Gli appelli di artisti e intellettuali che hanno circolato in rete in favore della scarcerazione di Ai Weiwei, l’artista detenuto dal 3 aprile, ufficialmente per «reati fiscali», in realtà a causa della sua militanza politica, forse qualcosa stanno smuovendo nelle rigide autorità cinesi. Weiwei (che collaborò con gli architetti Herzog e deMeuron per il famoso stadio a nido d’uccello delle olimpiadi e che pochi mesi fa «invase» la Tate Modern di Londra con i suoi semi di ceramica che il pubblico all’inizio poteva triturare passandoci sopra, poi solo guardare da lontano) è stato concesso di ricevere domenica scorsa in carcere la visita di sua moglie. A riferirlo è il sito di dissidenti Boxun. Lu Qing sarebbe stata contattata dalla polizia e condotta a incontrare il marito in prigione, per una manciata di minuti.
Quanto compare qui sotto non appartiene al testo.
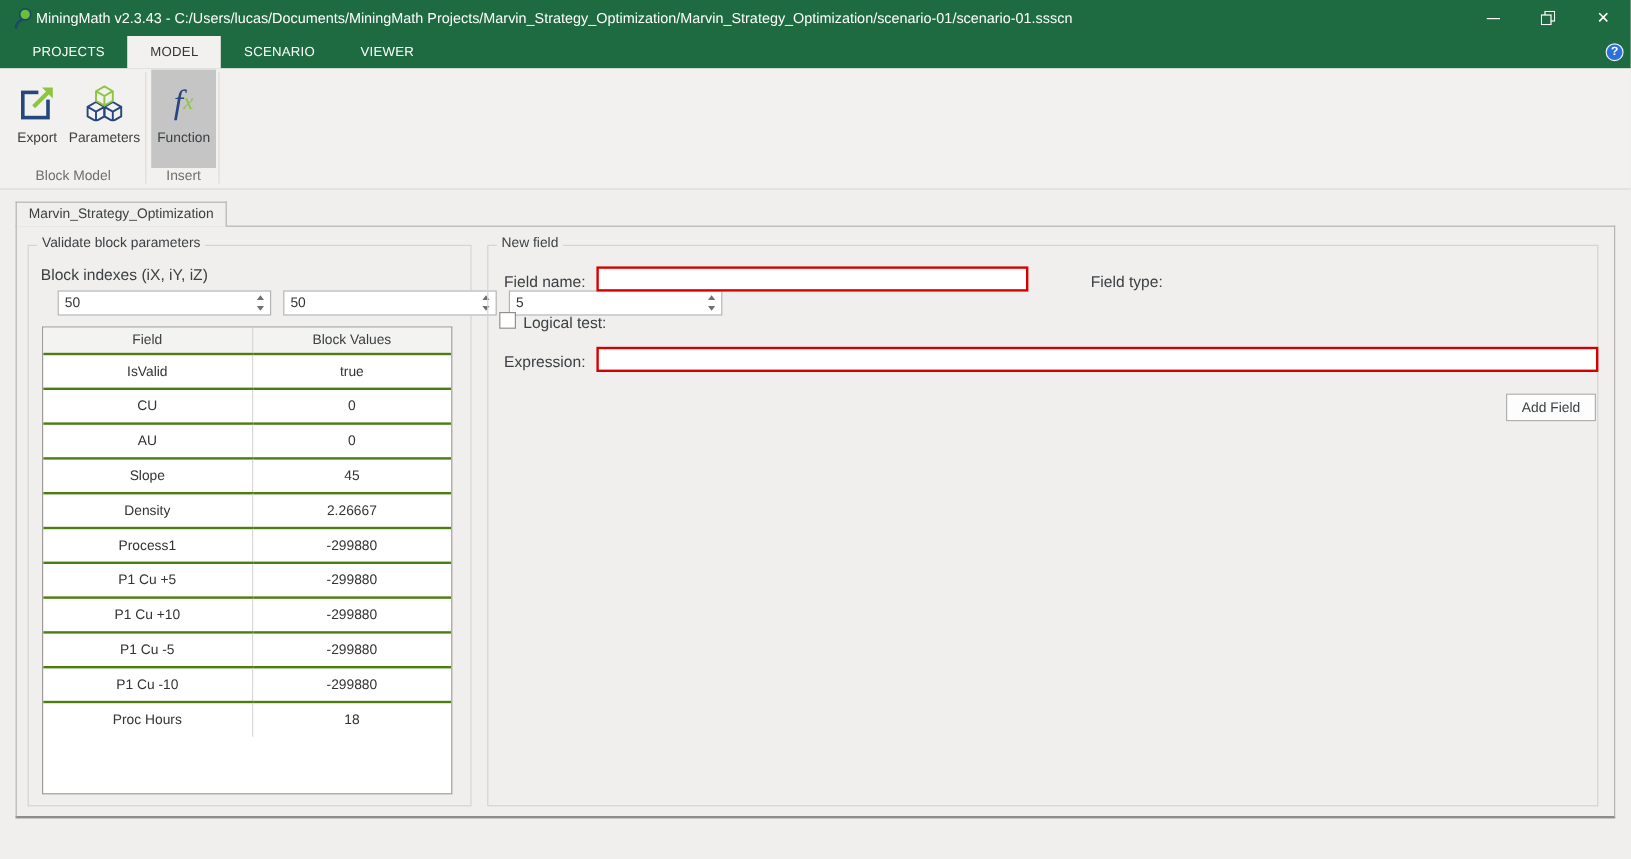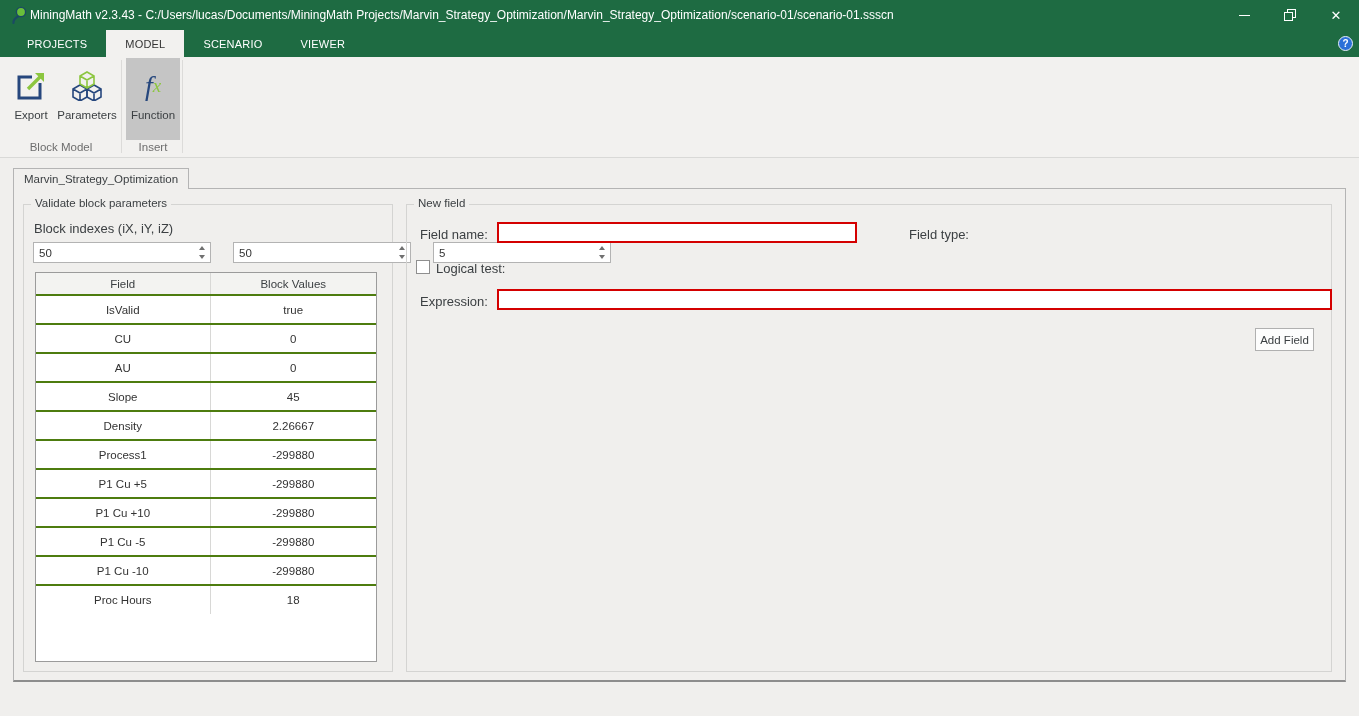"50" .spin-row { gap: 22px -> 10px; left: 9px -> 24px }
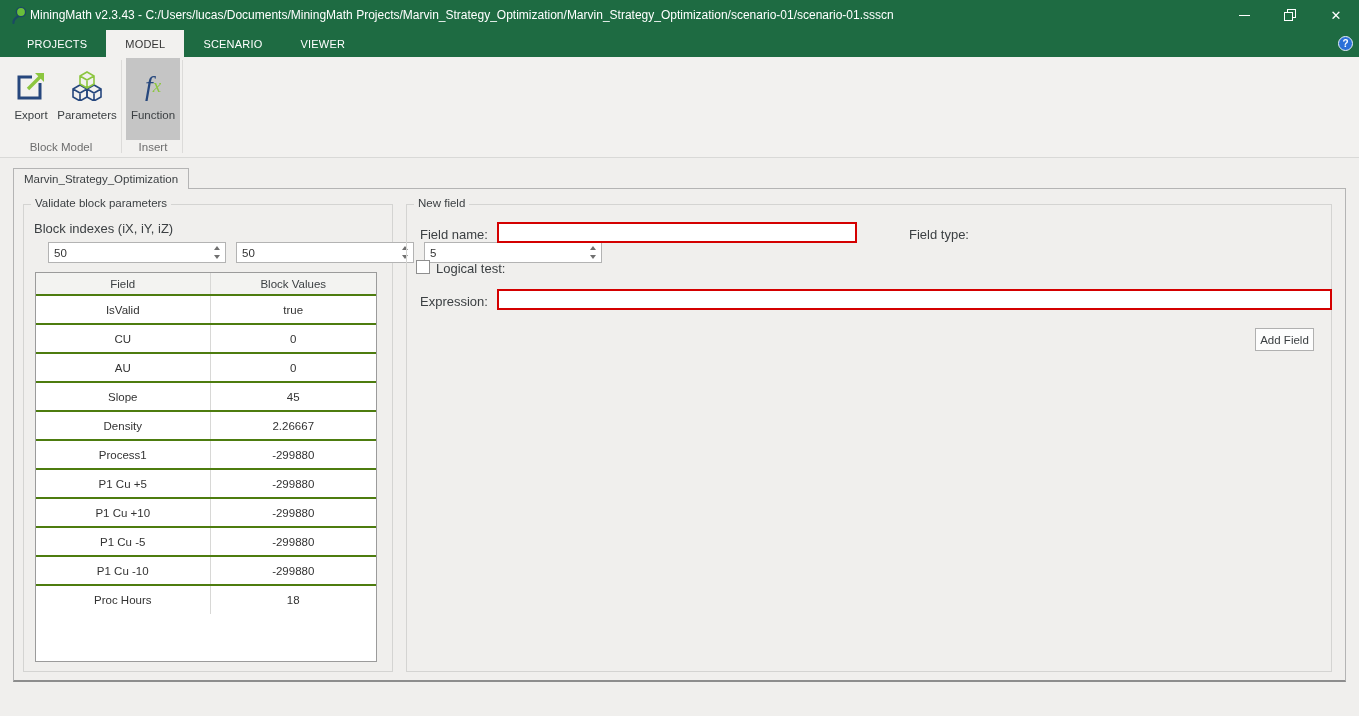"Add Field" button.push-btn { width: 59px -> 75px }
È la prima volta che si riesce a sapere qualcosa della sorte dell’artista WeiWei, da quando venne arrestato in aeroporto mentre stava per imbarcarsi, direzione Hong Kong. Per la sua liberazione, si stanno mobilitando gli artisti di tutto il mondo e alcuni governi, fra cui quello americano. Anche l’anglopakistano Anish Kapoor, a Parigi, ha dedicato la sua mostra ad Ai Weiwei. Inoltre, Herman Van Rompuy – presidente del Consiglio dell’Unione europea – a Pechino in visita ufficiale, avrebbe promesso di porterà sul tavolo delle discussioni col governo cinese anche la vicenda di Ai WeiWei.